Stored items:
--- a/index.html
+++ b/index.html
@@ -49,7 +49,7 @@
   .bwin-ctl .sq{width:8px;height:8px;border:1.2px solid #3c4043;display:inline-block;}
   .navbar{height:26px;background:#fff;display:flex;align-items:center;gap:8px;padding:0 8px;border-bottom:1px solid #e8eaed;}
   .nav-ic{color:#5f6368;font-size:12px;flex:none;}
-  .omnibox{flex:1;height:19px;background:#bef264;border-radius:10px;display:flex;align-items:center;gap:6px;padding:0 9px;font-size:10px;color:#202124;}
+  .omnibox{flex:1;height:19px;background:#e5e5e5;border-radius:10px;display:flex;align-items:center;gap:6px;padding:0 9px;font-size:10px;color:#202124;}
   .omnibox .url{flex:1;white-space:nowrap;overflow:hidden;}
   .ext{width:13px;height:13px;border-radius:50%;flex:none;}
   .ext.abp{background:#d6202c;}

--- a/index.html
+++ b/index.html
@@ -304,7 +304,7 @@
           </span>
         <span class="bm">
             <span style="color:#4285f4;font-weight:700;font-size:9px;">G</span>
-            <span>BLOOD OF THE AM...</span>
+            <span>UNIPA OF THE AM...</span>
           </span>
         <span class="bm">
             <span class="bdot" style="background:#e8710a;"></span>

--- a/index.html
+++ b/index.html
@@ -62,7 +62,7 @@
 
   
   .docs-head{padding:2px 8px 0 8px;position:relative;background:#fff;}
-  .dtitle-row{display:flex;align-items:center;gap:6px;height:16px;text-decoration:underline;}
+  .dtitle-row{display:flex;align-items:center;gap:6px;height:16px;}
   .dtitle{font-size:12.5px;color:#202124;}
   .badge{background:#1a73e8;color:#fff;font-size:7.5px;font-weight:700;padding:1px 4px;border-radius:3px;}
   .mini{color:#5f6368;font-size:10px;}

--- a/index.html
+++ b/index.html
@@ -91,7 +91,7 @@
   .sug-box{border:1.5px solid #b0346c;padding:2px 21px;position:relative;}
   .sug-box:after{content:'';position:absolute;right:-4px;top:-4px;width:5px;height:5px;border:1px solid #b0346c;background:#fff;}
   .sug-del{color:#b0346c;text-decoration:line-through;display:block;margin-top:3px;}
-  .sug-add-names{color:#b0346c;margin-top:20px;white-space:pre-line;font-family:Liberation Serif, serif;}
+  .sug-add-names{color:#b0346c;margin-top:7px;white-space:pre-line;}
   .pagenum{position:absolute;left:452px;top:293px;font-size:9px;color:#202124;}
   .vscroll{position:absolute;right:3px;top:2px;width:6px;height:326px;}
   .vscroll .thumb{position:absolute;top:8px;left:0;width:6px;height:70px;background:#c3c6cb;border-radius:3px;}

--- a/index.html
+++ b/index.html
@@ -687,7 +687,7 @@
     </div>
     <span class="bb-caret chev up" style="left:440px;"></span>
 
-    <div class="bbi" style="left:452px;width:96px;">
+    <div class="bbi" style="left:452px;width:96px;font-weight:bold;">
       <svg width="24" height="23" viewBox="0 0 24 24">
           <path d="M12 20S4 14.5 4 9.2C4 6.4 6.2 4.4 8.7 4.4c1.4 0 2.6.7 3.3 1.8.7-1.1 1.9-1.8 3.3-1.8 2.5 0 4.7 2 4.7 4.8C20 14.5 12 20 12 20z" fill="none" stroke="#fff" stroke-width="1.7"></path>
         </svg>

---

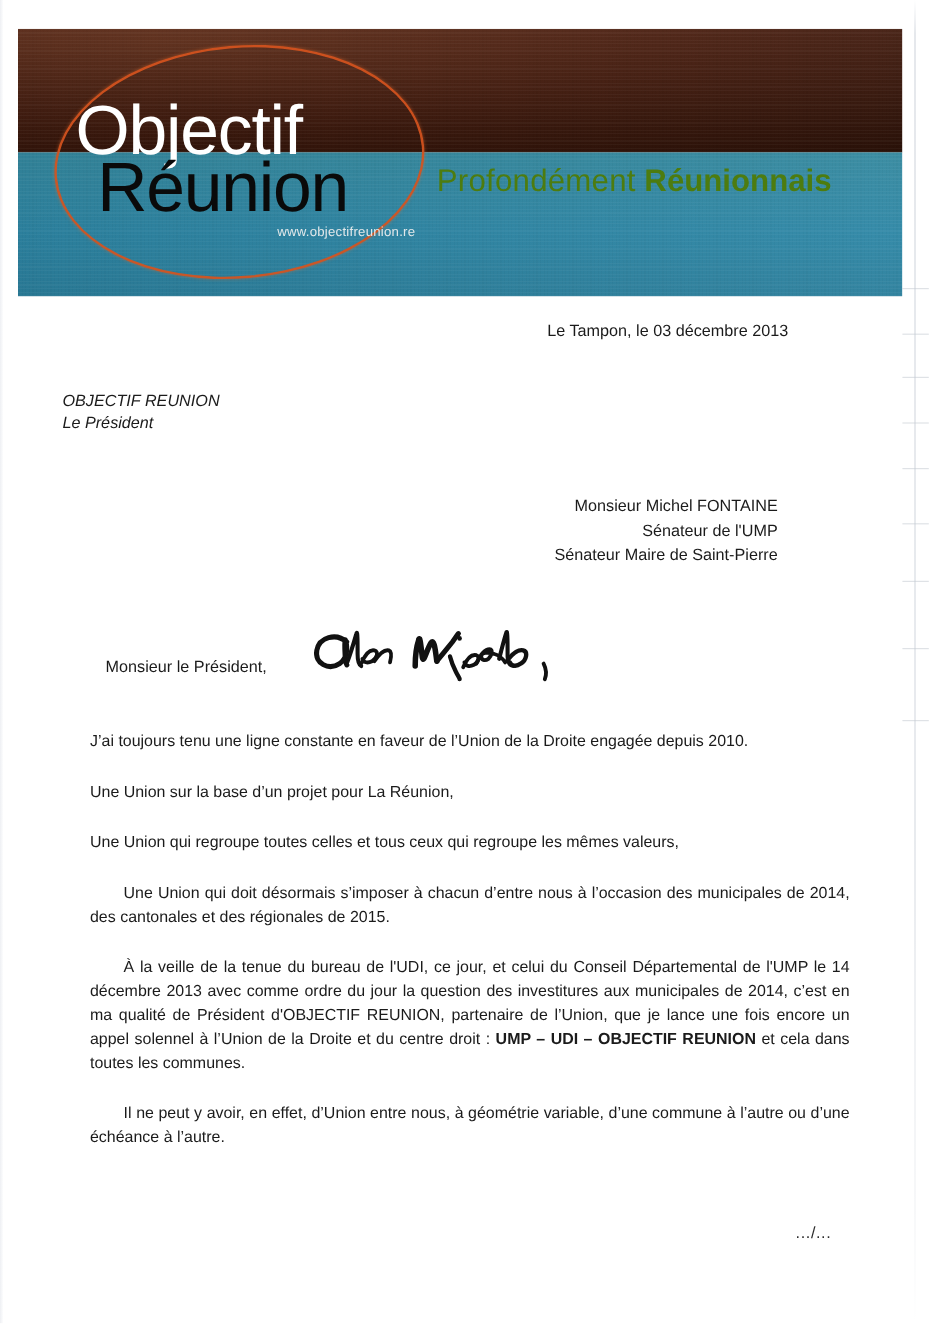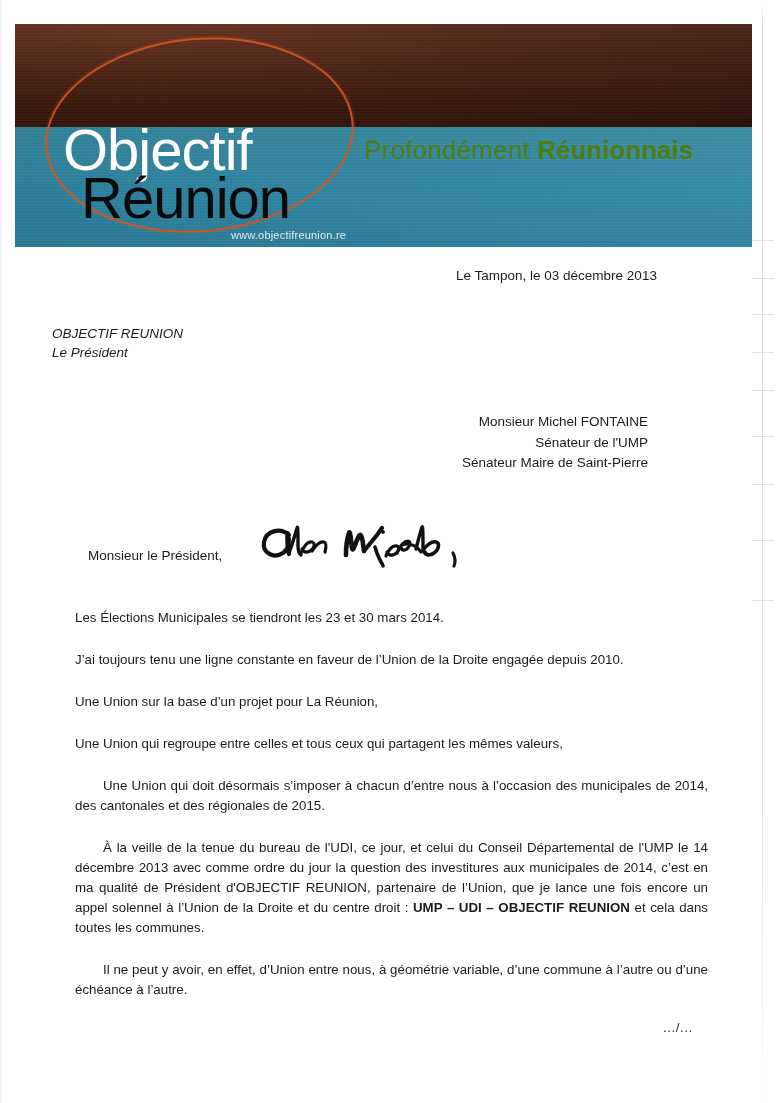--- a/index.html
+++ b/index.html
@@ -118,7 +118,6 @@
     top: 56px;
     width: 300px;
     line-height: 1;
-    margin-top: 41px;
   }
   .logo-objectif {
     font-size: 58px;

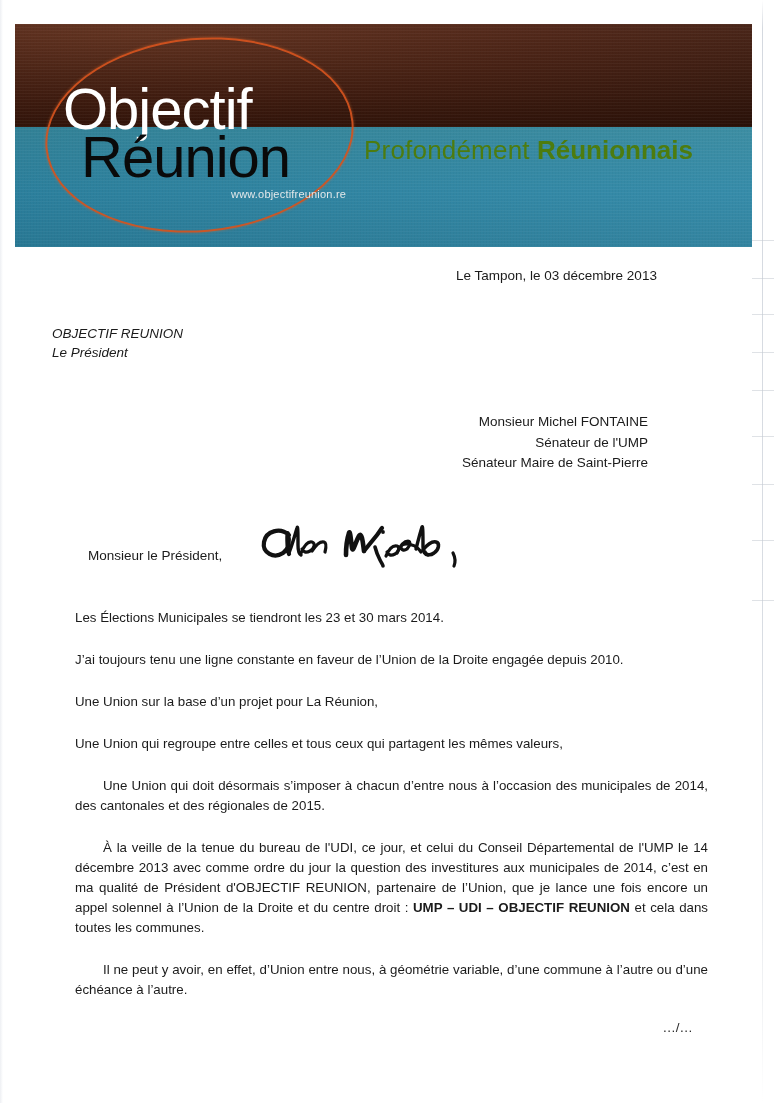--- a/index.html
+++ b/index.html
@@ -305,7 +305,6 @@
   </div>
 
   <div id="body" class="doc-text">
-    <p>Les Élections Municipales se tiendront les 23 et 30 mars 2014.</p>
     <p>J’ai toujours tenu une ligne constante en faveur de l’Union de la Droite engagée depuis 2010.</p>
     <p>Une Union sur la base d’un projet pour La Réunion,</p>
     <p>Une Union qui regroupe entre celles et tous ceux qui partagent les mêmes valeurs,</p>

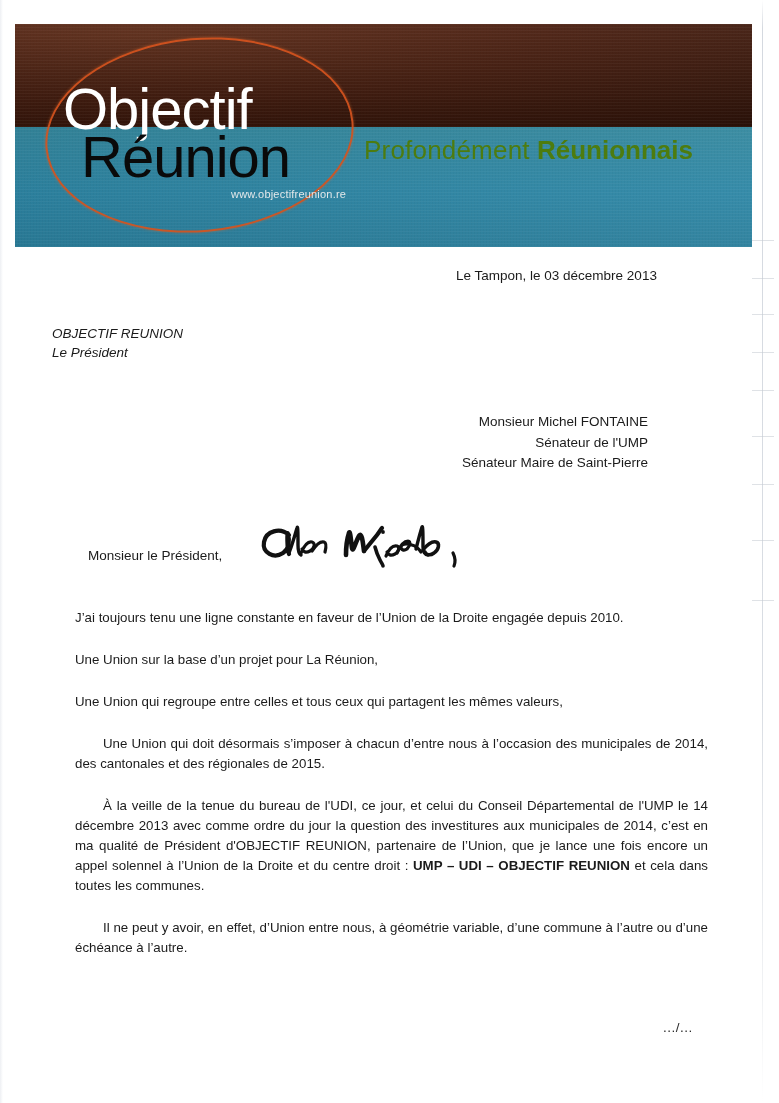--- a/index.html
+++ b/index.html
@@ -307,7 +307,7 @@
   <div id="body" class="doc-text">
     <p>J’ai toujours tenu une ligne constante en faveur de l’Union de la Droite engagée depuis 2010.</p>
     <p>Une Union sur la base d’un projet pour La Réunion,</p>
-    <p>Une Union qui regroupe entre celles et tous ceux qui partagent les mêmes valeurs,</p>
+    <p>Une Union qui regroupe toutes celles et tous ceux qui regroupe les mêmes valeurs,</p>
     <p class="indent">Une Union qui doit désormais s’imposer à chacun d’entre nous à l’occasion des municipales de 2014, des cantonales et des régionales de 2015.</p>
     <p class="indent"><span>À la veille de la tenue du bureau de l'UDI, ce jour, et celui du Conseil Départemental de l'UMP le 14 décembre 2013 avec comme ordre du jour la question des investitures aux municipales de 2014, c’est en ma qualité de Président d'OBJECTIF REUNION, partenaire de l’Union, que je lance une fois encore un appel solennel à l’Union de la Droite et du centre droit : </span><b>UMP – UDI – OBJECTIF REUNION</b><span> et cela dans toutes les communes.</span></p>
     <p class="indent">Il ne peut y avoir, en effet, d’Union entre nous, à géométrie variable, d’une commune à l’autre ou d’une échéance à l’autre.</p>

• **What is being asked**: In the records above, locate every line with the string "flex" and copy it.

• **Written solution**:
   .navbar{height:26px;background:#fff;display:flex;align-items:center;gap:8px;padding:0 8px;border-bottom:1px solid #e8eaed;}
   .nav-ic{color:#5f6368;font-size:12px;flex:none;}
-  .omnibox{flex:1;height:19px;background:#bef264;border-radius:10px;display:flex;align-items:center;gap:6px;padding:0 9px;font-size:10px;color:#202124;}
+  .omnibox{flex:1;height:19px;background:#e5e5e5;border-radius:10px;display:flex;align-items:center;gap:6px;padding:0 9px;font-size:10px;color:#202124;}
   .omnibox .url{flex:1;white-space:nowrap;overflow:hidden;}
   .ext{width:13px;height:13px;border-radius:50%;flex:none;}
-  .dtitle-row{display:flex;align-items:center;gap:6px;height:16px;text-decoration:underline;}
+  .dtitle-row{display:flex;align-items:center;gap:6px;height:16px;}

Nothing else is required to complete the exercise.